A nightwatchman at a sawmill on the edge of a forest tries to forge a bond with a lone fox; a mysterious woman arrives on a night train in the town of Madampi, leaving in her wake lovers withering and paralysed; the great communist leader ‘AKG’ mistakenly boards the general compartment of the Malabar Express and is horrified by the scene that meets his eye; a lonely station master at a derelict railway station erects on the platform a stuffed doll in his own image; a migrant labourer reads out his PhD thesis to the camels he’s herding in the Gulf; Isa is declared dead from Covid in Dubai and deported to India, where ghosts are unwelcome.

Shihabuddin Poithumkadavu’s ‘socio-horror’ writings, as he calls them, dissect the hair-raising manipulations of power. Moving seamlessly between the real and the surreal, these finely crafted stories shine a light on the anxieties of the disenfranchised, the would-be preys.

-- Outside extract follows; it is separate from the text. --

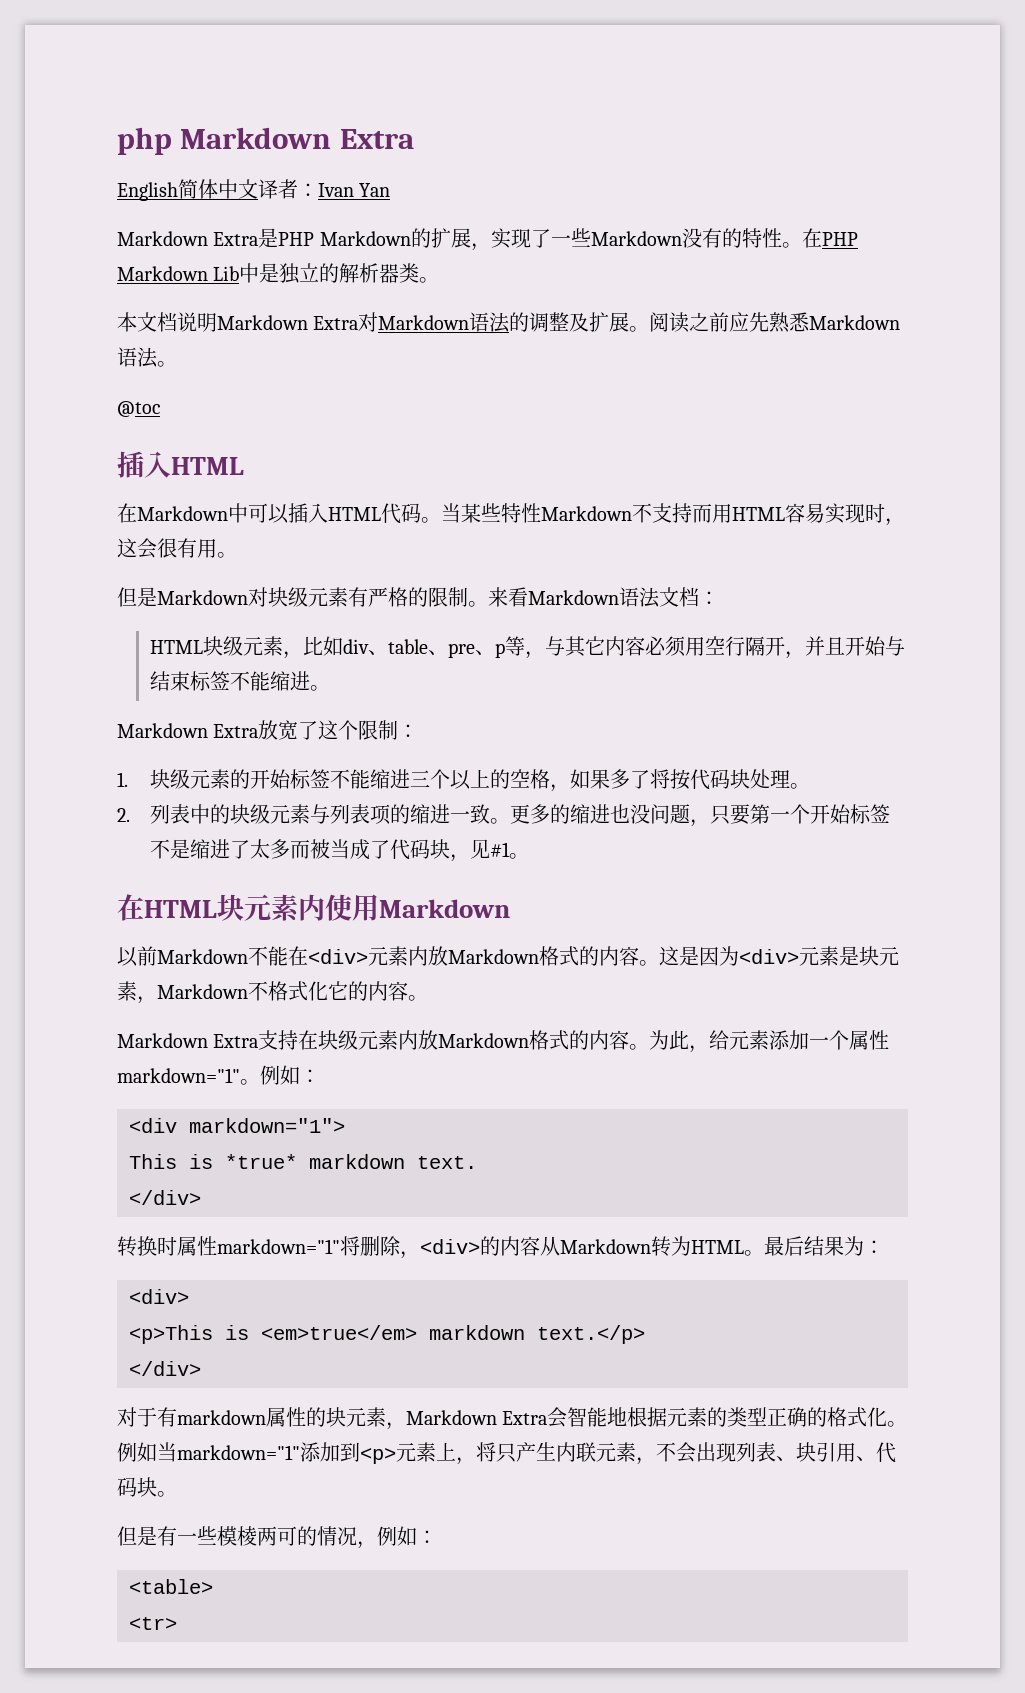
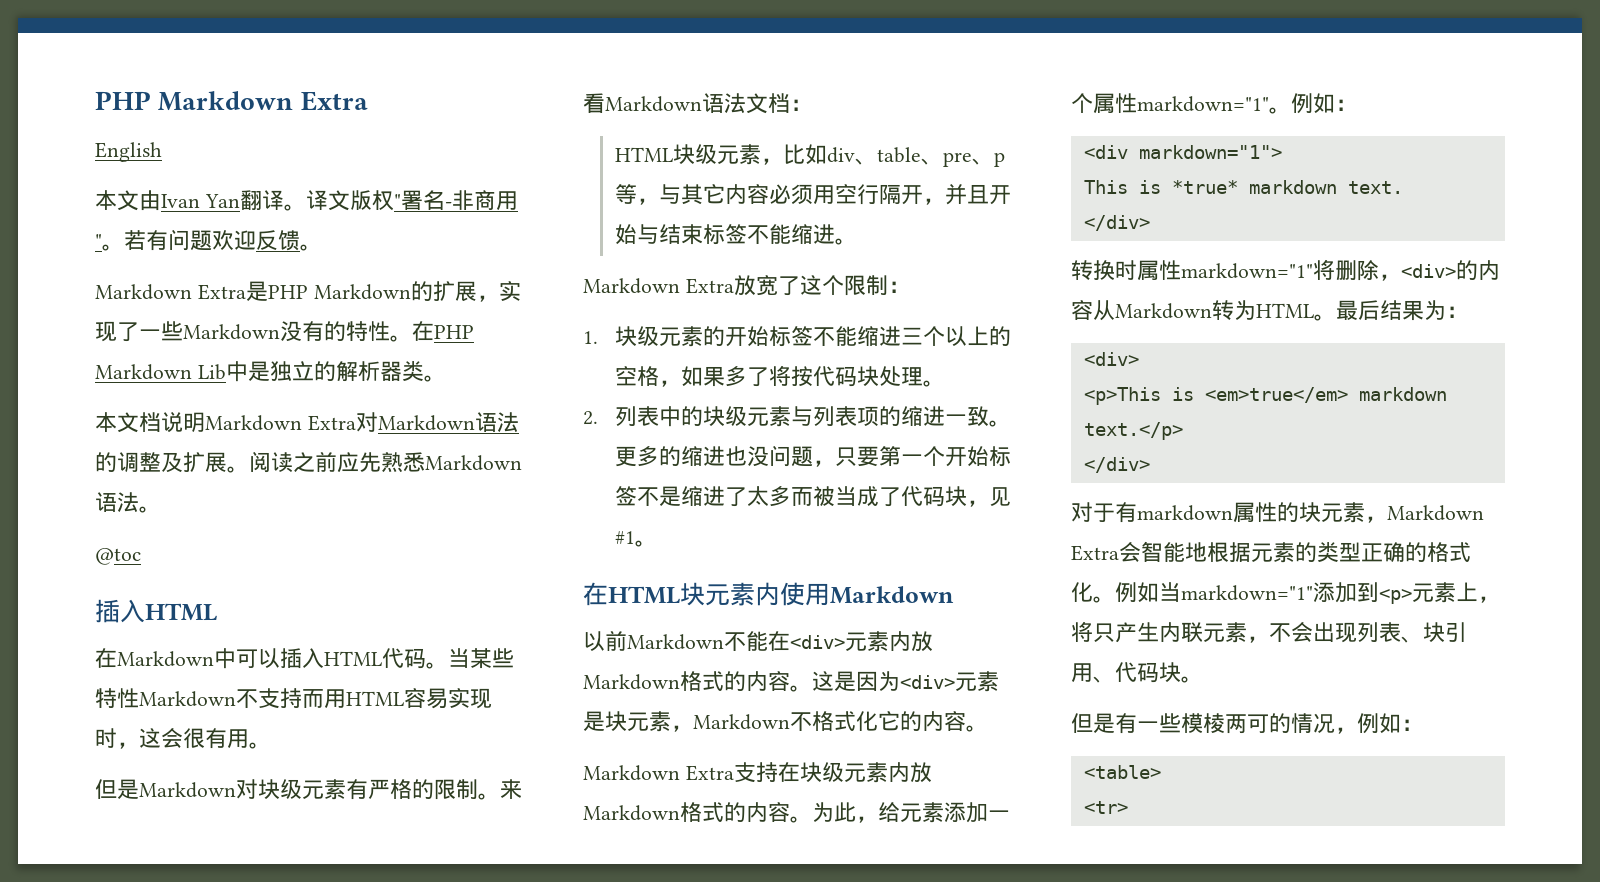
- php Markdown Extra
+ PHP Markdown Extra
- English简体中文译者：Ivan Yan
+ English
+ 本文由Ivan Yan翻译。译文版权"署名-非商用"。若有问题欢迎反馈。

Macabre as they are, Shihabuddin’s prose is also replete with tender, heart-warming beauty—as in life, so in these tales, the light is never quite far from the dark and the unsavoury. Making Shihabuddin Poithumkadavu’s work accessible to the English-reading public for the very first time, J. Devika’s stellar translation of his stories marks the arrival of a world-class writer in a new language.

 
 

About the Author

Shihabuddin Poithumkadavu was born in 1963 in Kannur, north Kerala. He is one of Malayalam’s leading fiction writers. He has been awarded the most prestigious prizes for literature in Malayalam: the Kerala Sahitya Akademi Award, the P. Padmarajan prize, the V.T. Bhattatiripad prize and the Abudhabi Malayali Samajam Award, among others.

Shihabuddin’s working life began at the age of fifteen when he dropped out of school and began to work as a cleaner in a hotel. Since then he worked multiple jobs—as a helper in wedding feasts, a waiter in a restaurant, an ironing boy, a cleaner in a lorry, subscription-collector for the local merchants’ association, by-stander in a hospital, proofreader, timber loader, house painter, wood polisher, sand loader, cashier in a restaurant, nightwatchman in a saw mill, and so on. However, he continued his school education and went on to earn a college degree, after which he worked in different capacities in the media as journalist, script-writer, and editor in Dubai and Kerala. He has published thirty-eight books in Malayalam and his oeuvre includes short stories, novels, poetry, essays and memoirs. His work has been translated into Hindi, Tamil, English and Arabic.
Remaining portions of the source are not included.